== Task item ==
Restate the data below word for word, and let no image into your version.
──────── Data shown
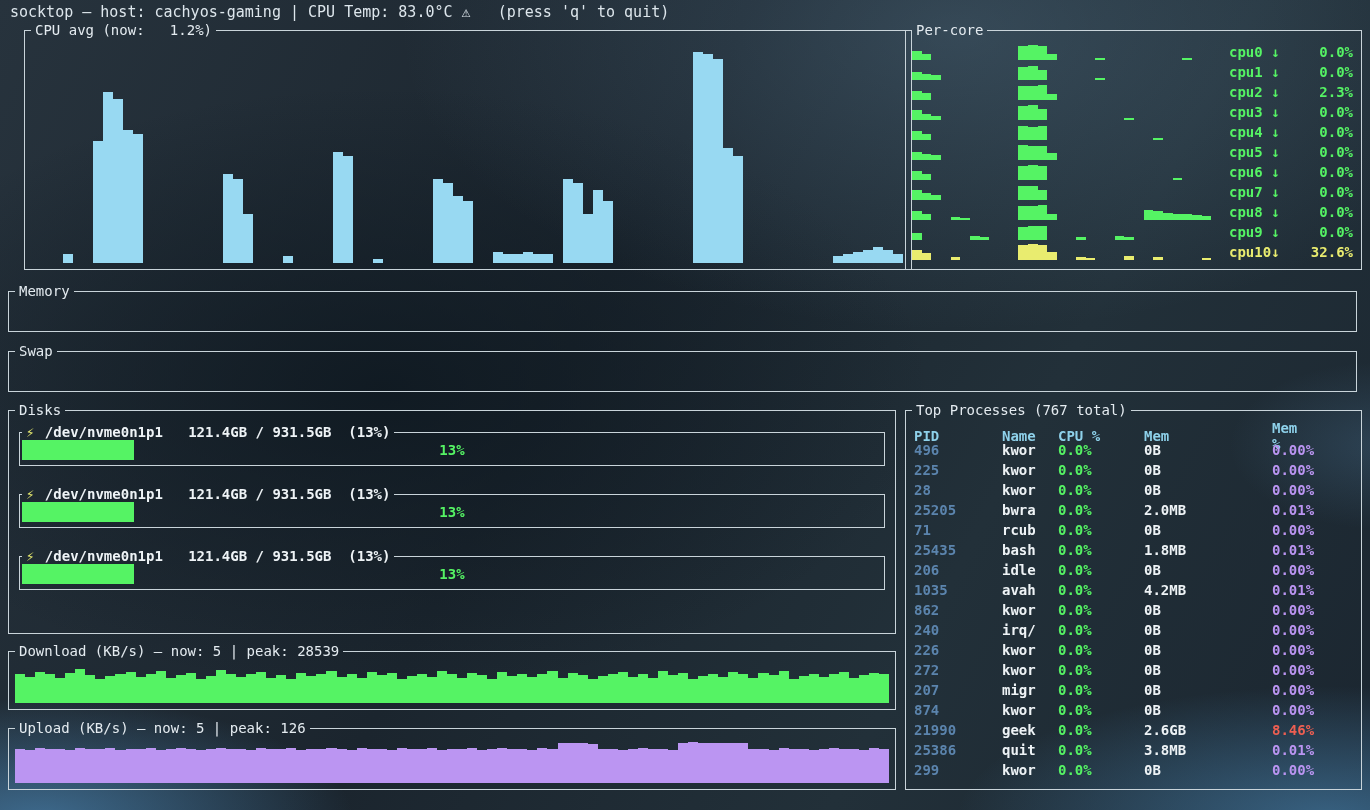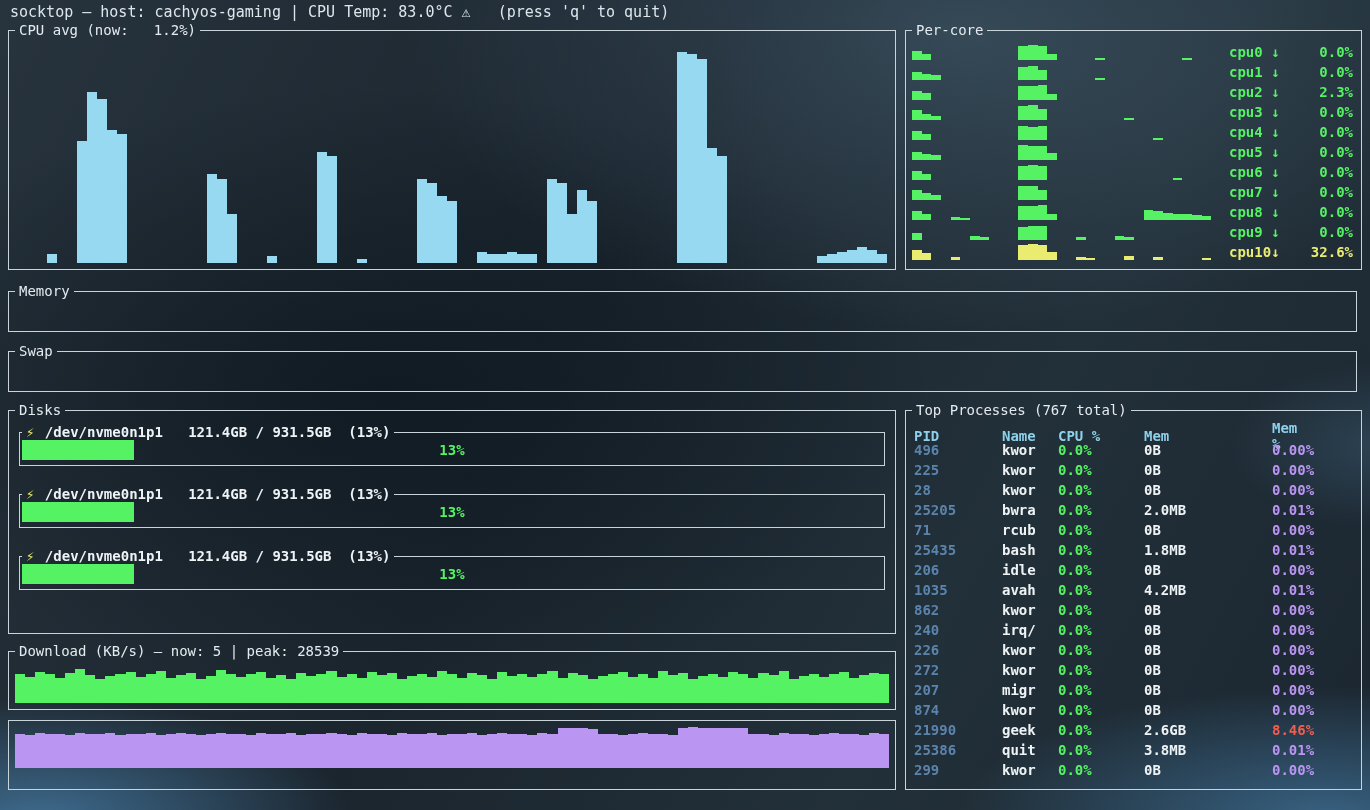--- a/index.html
+++ b/index.html
@@ -17,21 +17,21 @@
   .titlebar{position:absolute;left:10px;top:3px;font-size:15px;color:#dde6ec;white-space:pre}
   fieldset{position:absolute;border:1px solid #c9d4da;background:transparent;min-width:0}
   legend{margin-left:6px;padding:0 4px;font-size:14px;white-space:pre;color:#e4ebf0}
   
   .chart{display:flex;align-items:flex-end;width:auto}
   .chart .b{flex:1 1 0}
   .cyan .b{background:#98d9f2}
   .greenc .b{background:#55f364}
   .purplec .b{background:#bb95f2}
   
-  #cpu-panel{left:8px;top:22px;width:888px;height:248px}
+  #cpu-panel{left:24px;top:22px;width:888px;height:248px}
   #cpu-panel .chart{height:222px;margin:3px 8px 2px}
   #percore-panel{left:905px;top:22px;width:457px;height:248px}
   #core-list{margin:4px 8px 0 6px}
   .core-row{display:flex;align-items:center;height:20px;font-weight:bold}
   .core-spark{flex:1;height:16px;display:flex;align-items:flex-end;margin-right:8px}
   .core-spark .b{flex:1 1 0}
   .core-row.green{color:#55f364}.core-row.green .b{background:#55f364}
   .core-row.yellow{color:#e9ec6f}.core-row.yellow .b{background:#e9ec6f}
   .core-label{display:flex;width:124px}
   .core-name{white-space:pre}
@@ -869,20 +869,21 @@
         <div class="b" style="height: 68%;"></div>
         <div class="b" style="height: 74%;"></div>
         <div class="b" style="height: 60%;"></div>
         <div class="b" style="height: 66%;"></div>
         <div class="b" style="height: 72%;"></div>
         <div class="b" style="height: 68%;"></div>
       </div>
   </fieldset>
 
   <fieldset id="upload-panel">
+    <legend>Upload (KB/s) — now: 5 | peak: 126</legend>
     <div class="chart purplec">
         <div class="b" style="height: 76%;"></div>
         <div class="b" style="height: 74%;"></div>
         <div class="b" style="height: 78%;"></div>
         <div class="b" style="height: 75%;"></div>
         <div class="b" style="height: 76%;"></div>
         <div class="b" style="height: 74%;"></div>
         <div class="b" style="height: 77%;"></div>
         <div class="b" style="height: 75%;"></div>
         <div class="b" style="height: 76%;"></div>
────────────────
== Written reply ==
--- a/index.html
+++ b/index.html
@@ -17,21 +17,21 @@
   .titlebar{position:absolute;left:10px;top:3px;font-size:15px;color:#dde6ec;white-space:pre}
   fieldset{position:absolute;border:1px solid #c9d4da;background:transparent;min-width:0}
   legend{margin-left:6px;padding:0 4px;font-size:14px;white-space:pre;color:#e4ebf0}
   
   .chart{display:flex;align-items:flex-end;width:auto}
   .chart .b{flex:1 1 0}
   .cyan .b{background:#98d9f2}
   .greenc .b{background:#55f364}
   .purplec .b{background:#bb95f2}
   
-  #cpu-panel{left:8px;top:22px;width:888px;height:248px}
+  #cpu-panel{left:24px;top:22px;width:888px;height:248px}
   #cpu-panel .chart{height:222px;margin:3px 8px 2px}
   #percore-panel{left:905px;top:22px;width:457px;height:248px}
   #core-list{margin:4px 8px 0 6px}
   .core-row{display:flex;align-items:center;height:20px;font-weight:bold}
   .core-spark{flex:1;height:16px;display:flex;align-items:flex-end;margin-right:8px}
   .core-spark .b{flex:1 1 0}
   .core-row.green{color:#55f364}.core-row.green .b{background:#55f364}
   .core-row.yellow{color:#e9ec6f}.core-row.yellow .b{background:#e9ec6f}
   .core-label{display:flex;width:124px}
   .core-name{white-space:pre}
@@ -869,20 +869,21 @@
         <div class="b" style="height: 68%;"></div>
         <div class="b" style="height: 74%;"></div>
         <div class="b" style="height: 60%;"></div>
         <div class="b" style="height: 66%;"></div>
         <div class="b" style="height: 72%;"></div>
         <div class="b" style="height: 68%;"></div>
       </div>
   </fieldset>
 
   <fieldset id="upload-panel">
+    <legend>Upload (KB/s) — now: 5 | peak: 126</legend>
     <div class="chart purplec">
         <div class="b" style="height: 76%;"></div>
         <div class="b" style="height: 74%;"></div>
         <div class="b" style="height: 78%;"></div>
         <div class="b" style="height: 75%;"></div>
         <div class="b" style="height: 76%;"></div>
         <div class="b" style="height: 74%;"></div>
         <div class="b" style="height: 77%;"></div>
         <div class="b" style="height: 75%;"></div>
         <div class="b" style="height: 76%;"></div>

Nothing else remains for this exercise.